Iraqistan Out Of Control

Robert Dreyfus

September 07, 2004

Iraqistan Out of Control

Four Americans killed in Anbar over the weekend, two more killed in a deadly mortar barrage, seven more killed in a car bomb attack near Fallujah—the Labor Day weekend brought the total to near 1,000. It's astonishing that this doesn't spell the end of the Bush administration; a year ago I wrote that if Americans were dying at this rate before the election Bush was finished. I was wrong, but only because the media and the Democrats stunningly decided to cooperate in ignoring the news. Iraqis, however, aren't ignoring Iraq.

The fictional government of Iraqistan under Prime Minister Allawi is looking thinner every day. For months, in this space, I've been chronicling the balkanization of Iraq, and over the weekend the New York Times reported on the increasing lack of control by the United States and its puppet Iraqis in city after city. Dexter Filkins, who's actually out there reporting, cites a meeting between a U.S. general and a bunch of tribal sheikhs from Tikrit, Saddam's home town, in which the general threatens the powerless tribal leaders that they wont get U.S. reconstruction aid if Tikrit isn't pacified. No chance of that. Of course, it's not just Tikrit:

In Iraq, the list of places from which American soldiers have either withdrawn or decided to visit only rarely is growing: Falluja, where a Taliban-like regime has imposed a rigid theocracy; Ramadi, where the Sunni insurgents appear to have the run of the city; and the holy Shiite cities of Karbala and Najaf to the south, where the Americans agreed last month to keep their distance from the sacred shrines of Ali and Hussein.

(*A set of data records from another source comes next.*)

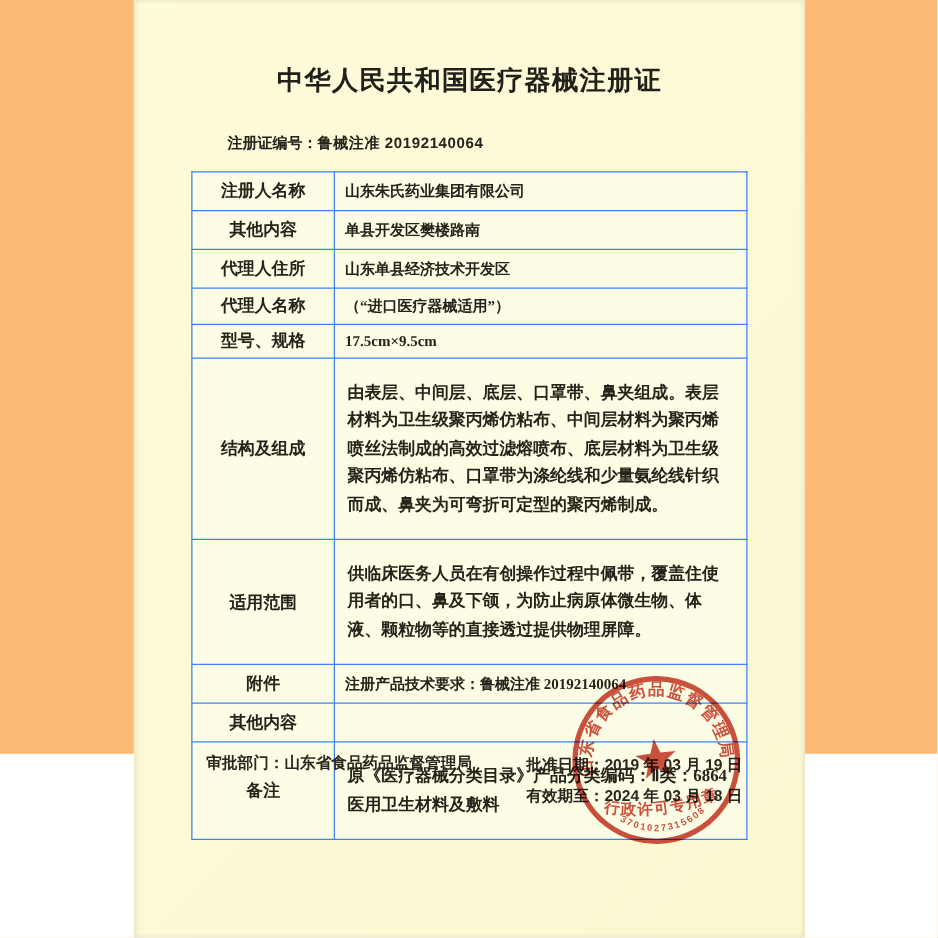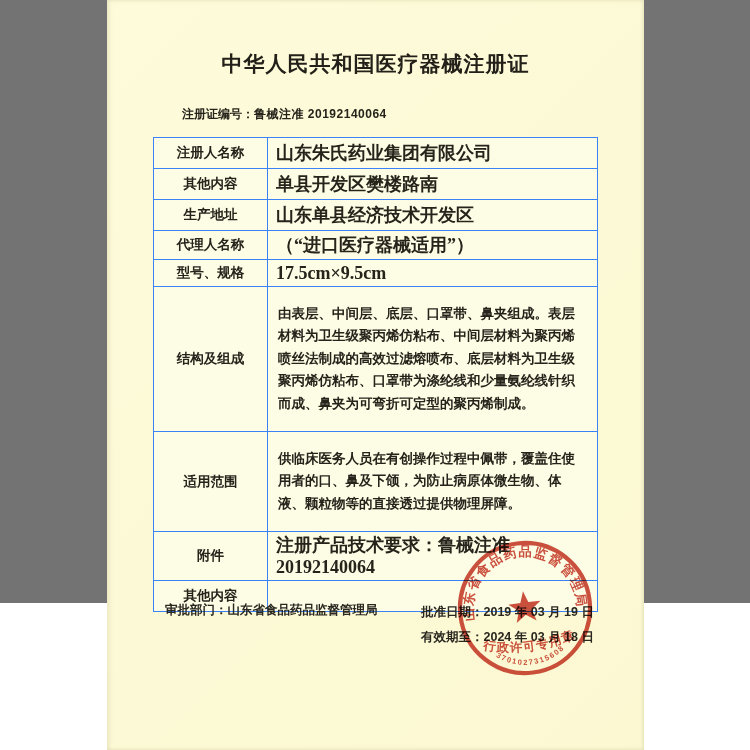--- a/index.html
+++ b/index.html
@@ -1,30 +1,30 @@
 <!DOCTYPE html>
 <html><head>
 <meta charset="utf-8">
 <style>
   html,body{margin:0;padding:0;width:750px;height:750px;background:#ffffff;overflow:hidden;
     font-family:"Liberation Sans","DejaVu Sans",sans-serif;}
-  .stage{position:relative;width:750px;height:603px;background:#737373;}
+  .stage{position:relative;width:750px;height:603px;background:#fdba74;}
   .paper{position:absolute;left:107px;top:0;width:537px;height:750px;
     background:linear-gradient(135deg,#fdfbda 0%,#fcf9d6 55%,#fbf8d2 100%);
     box-shadow:inset 2px 0 4px rgba(180,170,120,.25), inset -2px 0 3px rgba(180,170,120,.18);}
   .cert-title{position:absolute;left:0;top:50px;width:537px;text-align:center;
     font-size:21px;font-weight:700;letter-spacing:1px;color:#222018;}
   .reg-line{position:absolute;left:75px;top:106px;font-size:12px;font-weight:700;color:#26231b;}
   .reg-line .num{letter-spacing:.5px;}
   table.cert{position:absolute;left:46px;top:137px;width:445px;border-collapse:collapse;
     table-layout:fixed;background:#fdfce4;}
   table.cert td{border:1px solid #3b82f6;color:#26231b;font-weight:600;
     vertical-align:middle;overflow:hidden;font-family:Liberation Serif, serif;}
   td.lbl{width:109px;text-align:center;font-size:13.5px;padding:0 2px;}
-  td.val{font-size:18px;padding:2px 8px;line-height:22px;text-align:left;}
+  td.val{font-size:12px;padding:2px 8px;line-height:22px;text-align:left;}
   tr.h-s td{height:24px;}
   tr.h-m td{height:26px;}
   tr.h-t td{height:20px;}
   td.val.long{padding:16px 10px;line-height:22.4px;font-size:13.5px;}
   .footer{position:absolute;left:0;top:600px;width:537px;font-size:12.5px;font-weight:700;color:#2a271f;}
   .approval{position:absolute;left:58px;top:2px;}
   .date-block{position:absolute;left:314px;top:0;line-height:25px;white-space:nowrap;}
   .stamp{position:absolute;left:333px;top:523px;width:170px;height:170px;
     transform:rotate(-7deg);opacity:.88;mix-blend-mode:multiply;pointer-events:none;}
   .stamp svg{width:170px;height:170px;}
@@ -43,21 +43,21 @@
       <tbody>
           <tr class="h-m">
         <td class="lbl">注册人名称</td>
         <td class="val">山东朱氏药业集团有限公司</td>
       </tr>
       <tr class="h-m">
         <td class="lbl">其他内容</td>
         <td class="val">单县开发区樊楼路南</td>
       </tr>
       <tr class="h-m">
-        <td class="lbl">生产地址</td>
+        <td class="lbl">代理人住所</td>
         <td class="val">山东单县经济技术开发区</td>
       </tr>
       <tr class="h-s">
         <td class="lbl">代理人名称</td>
         <td class="val">（“进口医疗器械适用”）</td>
       </tr>
       <tr class="h-t">
         <td class="lbl">型号、规格</td>
         <td class="val">17.5cm×9.5cm</td>
       </tr>
@@ -69,20 +69,24 @@
         <td class="lbl">适用范围</td>
         <td class="val long">供临床医务人员在有创操作过程中佩带，覆盖住使用者的口、鼻及下颌，为防止病原体微生物、体液、颗粒物等的直接透过提供物理屏障。</td>
       </tr>
       <tr class="h-m">
         <td class="lbl">附件</td>
         <td class="val">注册产品技术要求：鲁械注准 20192140064</td>
       </tr>
       <tr class="h-m">
         <td class="lbl">其他内容</td>
         <td class="val"></td>
+      </tr>
+      <tr>
+        <td class="lbl">备注</td>
+        <td class="val long" style="height:44px">原《医疗器械分类目录》产品分类编码：Ⅱ类：6864 医用卫生材料及敷料</td>
       </tr>
     </tbody>
       </table>
 
     <div class="footer">
       <div class="approval"><span>审批部门：</span><span>山东省食品药品监督管理局</span></div>
       <div class="date-block">
         <div><span>批准日期：</span><span>2019 年 03 月 19 日</span></div>
         <div><span>有效期至：</span><span>2024 年 03 月 18 日</span></div>
       </div>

The calls are rising for the Americans to pull out of even more areas, notably Sadr City, the sprawling neighborhood in eastern Baghdad that is the main base for the rebel cleric Moktada al-Sadr. There, leaders of his Mahdi Army are demanding that American soldiers, except those sent in to do reconstruction work, get out.

Meanwhile, as I've reported before, the so-called elections to ratify the new order in Iraq might just bypass all the cities that oppose it. The Los Angeles Times says:

Iraq remains on course to hold landmark elections in January, but violence could force authorities to exclude hotspots such as the western city of Fallouja from voting, a top U.S. general said here Sunday.

So the people in Fallajuh, Samarra, Ramadi, Tikrit won't get to vote, except with their guns. The LA Times report says that General Metz figures that Baghdad, Basra, and Mosul are pretty much enough:

Still, Metz cautioned that the participation of Iraq's three largest cities - Baghdad, Mosul in the north and Basra in the south - was essential to any election.